Writing: Independent, Integratedともに、テンプレートを活用して、とにかくWord数を増やすのと、難し目の表現と単語をちりばめることを配慮すると、点数が取れるようになった。

(4) 予約のコツ

テスト会場によって良し悪しの環境の差は大きい。一般の学校より、テストセンターが断然良い。神奈川県のある高校で受けたときは、夏にはエアコンの無い廊下で汗だくで待たされて、いい年をしてしんどかった。ある会場では、試験監督がおしゃべりしていて気になった。テストセンターはエアコンだけでなく、横に仕切りもあり、集中して受けられる。MBA受験を決意した時点で、3ヶ月先くらいまで纏めて毎月分を予約しておくことをお勧め。変更・キャンセル代はかかるがその方が、ベストな環境で受験できる。私の場合は、月に1,2回の海外出張が入り、直前にならないとスケジュールが分からなかったので、1,2週間前にマメにWebでチェックして運よく空いた会場を予約する作戦だったが、これが良くなかった。6-9月は都内は予約でいっぱいで、テストセンターが取れたのは2回だけ。竹橋、横浜のテストセンターはお勧め。

2009年2月2日月曜日

TOEIC受験結果

1/11に受けたTOEICの受験結果が返ってきた。L 460, R 485の 945点。
MBA受験と一般に関係がないTOEICを受けた理由は、INSEADのAdmission Criteriaをパスするため。TOEFL 105点, TOEIC 950点の他, 私は受けたことないがIELTSでもOK。
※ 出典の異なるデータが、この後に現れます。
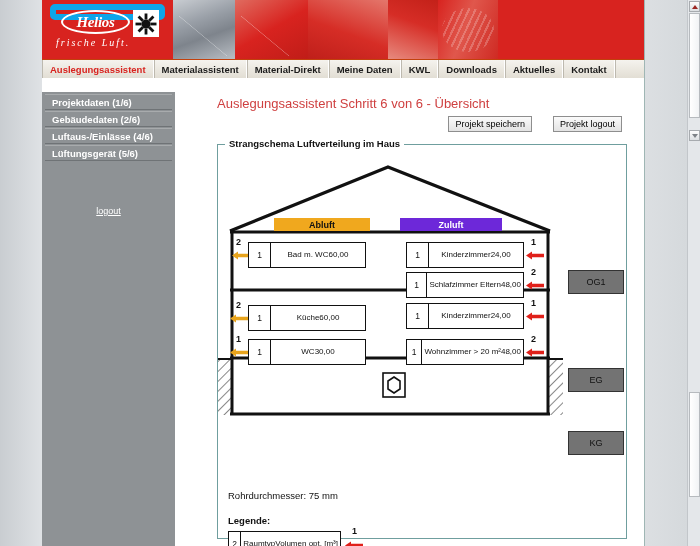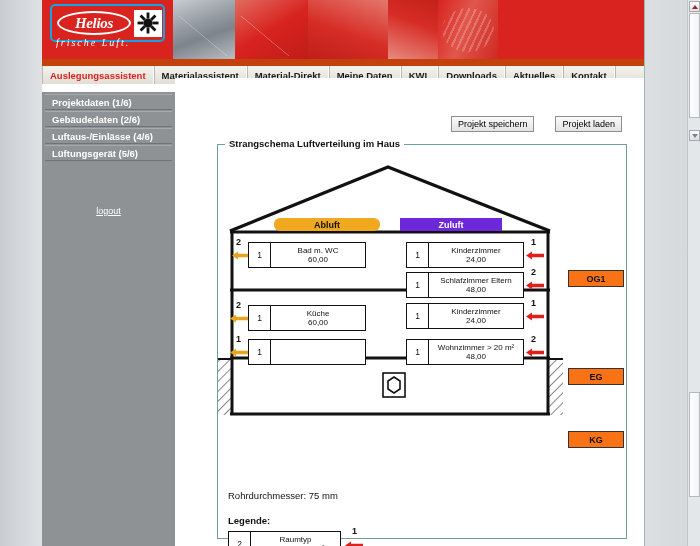--- a/index.html
+++ b/index.html
@@ -42,10 +42,10 @@
     flex: 0 0 131px;
   }
   .logo-plate {
-    position: absolute; left: 8px; top: 4px; width: 115px; height: 38px;
-    border: 2px solid #0ea5e9; border-radius: 5px;
+    position: absolute; left: 8px; top: 4px; width: 115px; height: 16px;
+    border: 6px solid #0ea5e9; border-radius: 5px;
     background: #d8231f;
-    display: flex; align-items: center;
+    display: flex; 
   }
   .logo-oval {
     margin-left: 5px;

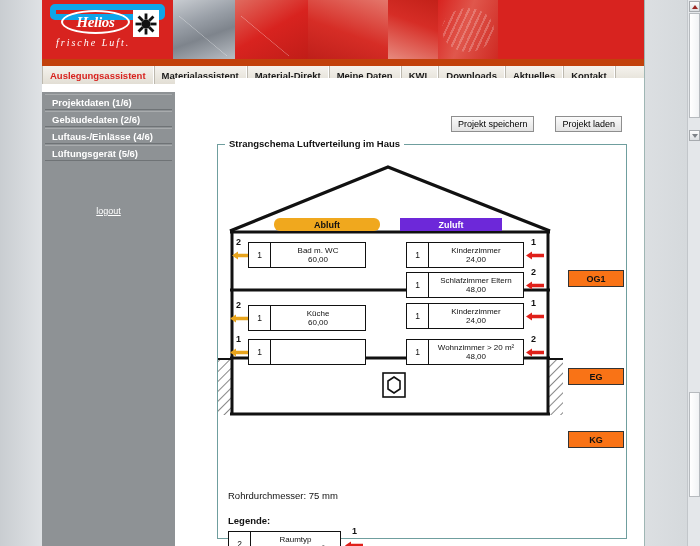--- a/index.html
+++ b/index.html
@@ -102,7 +102,7 @@
   .mainnav {
     position: absolute; left: 0; top: 59px; width: 602px; height: 19px;
     background: #737373;
-    border-top: 7px solid #c2410c;
+    border-top: 1px solid #c2410c;
     display: flex; align-items: stretch;
   }
   .navtab {

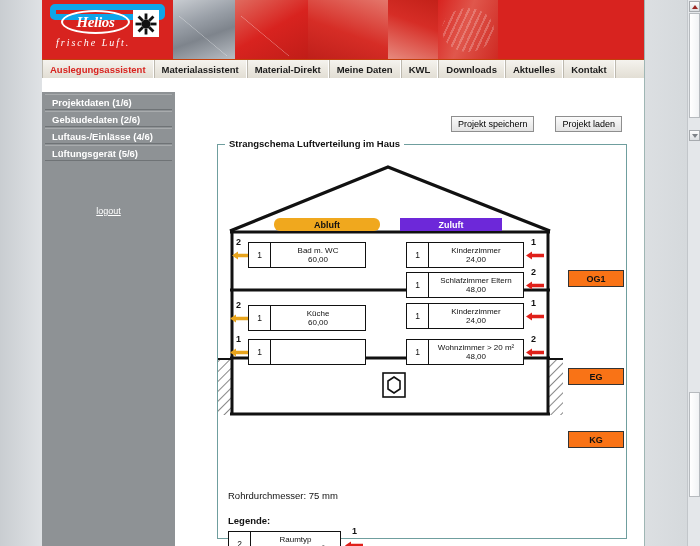--- a/index.html
+++ b/index.html
@@ -326,6 +326,7 @@
 
     <div class="content">
 
+      <div class="page-title">Auslegungsassistent Schritt 6 von 6 - Übersicht</div>
 
       <div class="btn-row">
         <div class="btn">Projekt speichern</div>

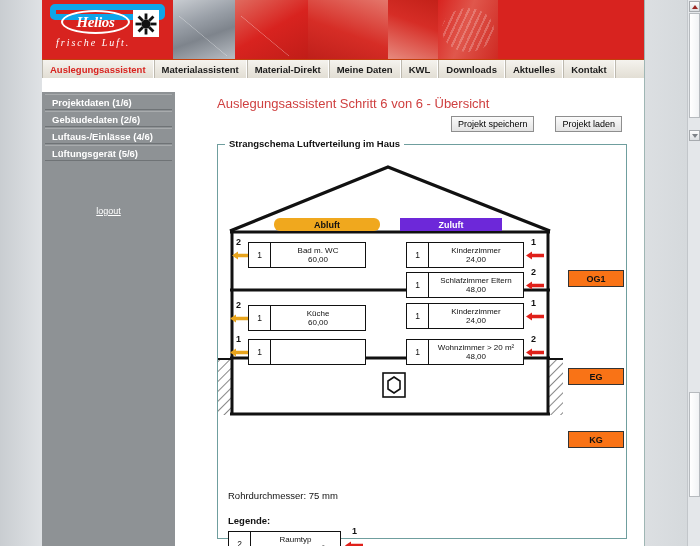--- a/index.html
+++ b/index.html
@@ -330,7 +330,7 @@
 
       <div class="btn-row">
         <div class="btn">Projekt speichern</div>
-        <div class="btn">Projekt laden</div>
+        <div class="btn">Projekt logout</div>
       </div>
 
       <div class="fieldset">

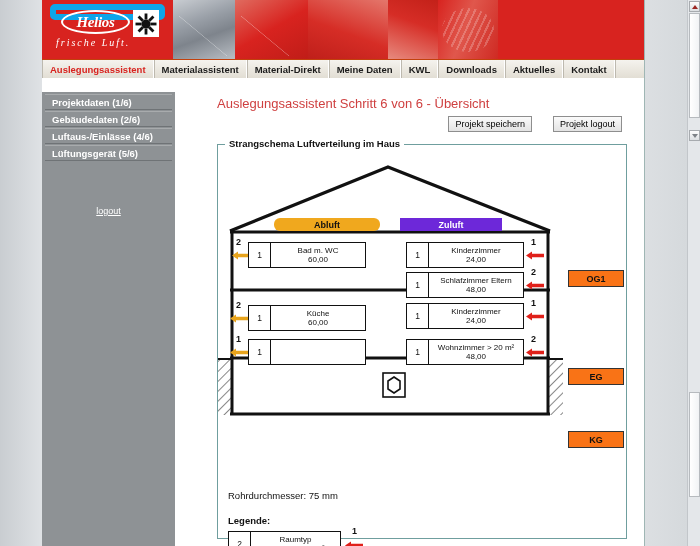--- a/index.html
+++ b/index.html
@@ -177,7 +177,7 @@
     align-items: center; justify-content: center;
     font-size: 9px; font-weight: bold; color: #111;
   }
-  .bar-abluft { left: 56px; top: 65px; width: 106px; background: #f0a81e; border-radius: 6px; }
+  .bar-abluft { left: 56px; top: 65px; width: 96px; background: #f0a81e; }
   .bar-zuluft { left: 182px; top: 65px; width: 102px; background: #6d28d9; color:#fff; }
 
   .roombox {

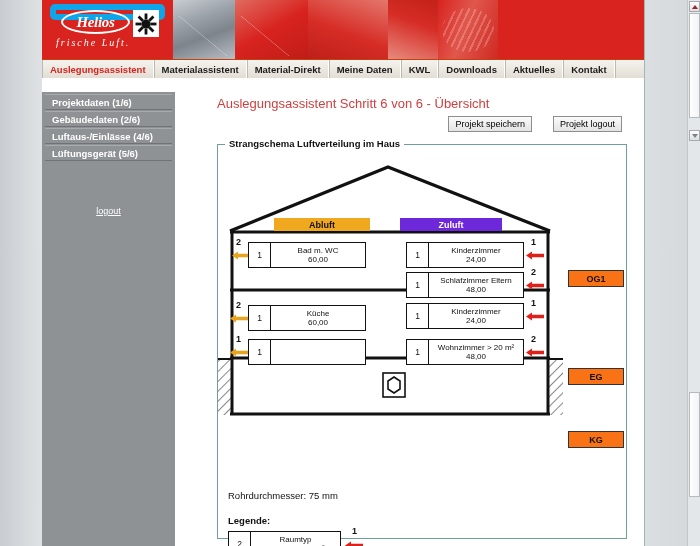--- a/index.html
+++ b/index.html
@@ -189,7 +189,7 @@
     border-right: 1.5px solid #111; font-size: 8.5px; color: #111;
   }
   .roombox .txt {
-    flex: 1 1 auto; display: flex; flex-direction: column;
+    flex: 1 1 auto; display: flex; flex-direction: row;
     align-items: center; justify-content: center;
     font-size: 8px; color: #111; line-height: 1.15; padding: 0 2px;
     white-space: nowrap;

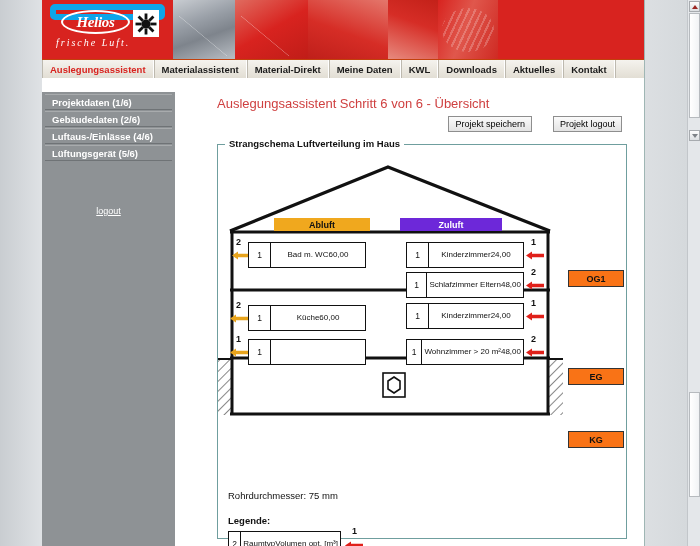--- a/index.html
+++ b/index.html
@@ -201,10 +201,10 @@
   .arrow svg { display: block; }
 
   .floorlabel {
-    position: absolute; width: 56px; height: 17px;
-    border: 1.5px solid #333; background: #f97316;
+    position: absolute; width: 56px; height: 24px;
+    border: 1.5px solid #333; background: #737373;
     display: flex; align-items: center; justify-content: center;
-    font-size: 9px; font-weight: bold; color: #111;
+    font-size: 9px; font-weight: normal; color: #111;
   }
 
   .pipe-text {

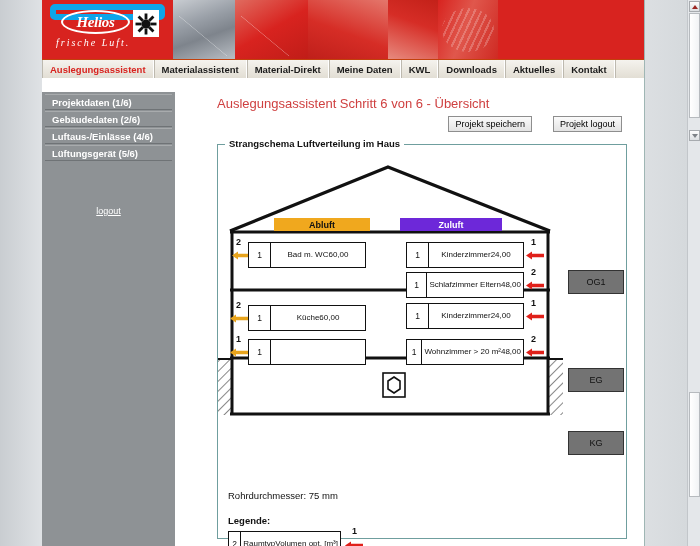--- a/index.html
+++ b/index.html
@@ -402,6 +402,10 @@
 
           <div class="roombox" style="left:30px; top:186px; width:118px;">
             <div class="num">1</div>
+            <div class="txt">
+              <div>WC</div>
+              <div>30,00</div>
+            </div>
           </div>
           <div class="qty" style="left:18px; top:181px;">1</div>
           <div class="arrow" style="left:12px; top:195px;">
Speakingが苦手な人には、TOEICの方がハードルがだいぶ低いだろう。私もそのうちの1人。しかし、あと5点足りなかった。
MBA受験生の中でも30代か近い方は、学生の時や社会人になって最初の数年はTOEICを何度か受けさせられ、その後しばらく受けてない人も多いと思う。私も7年ぶりくらい。7年前が800点台だったと記憶している。TOEIC対策本で模擬テストを一回やっただけでほとんど対策はなし。受けた印象は、TOEFL iBTと比べればリスニングのスピードも遅いし、リーディングの話題もビジネスや経済でよりなじみやすい。あと昔はもっと難しかった気がするんだけど、回によっても違うのかもしれない。

1月初頭の時点では、LBSとMichigan GMBAしか合格していなかったので、INSEAD 3rd Round (2009 Fall)の出願を検討していたが、US 希望校に合格した現時点では出願しないつもり。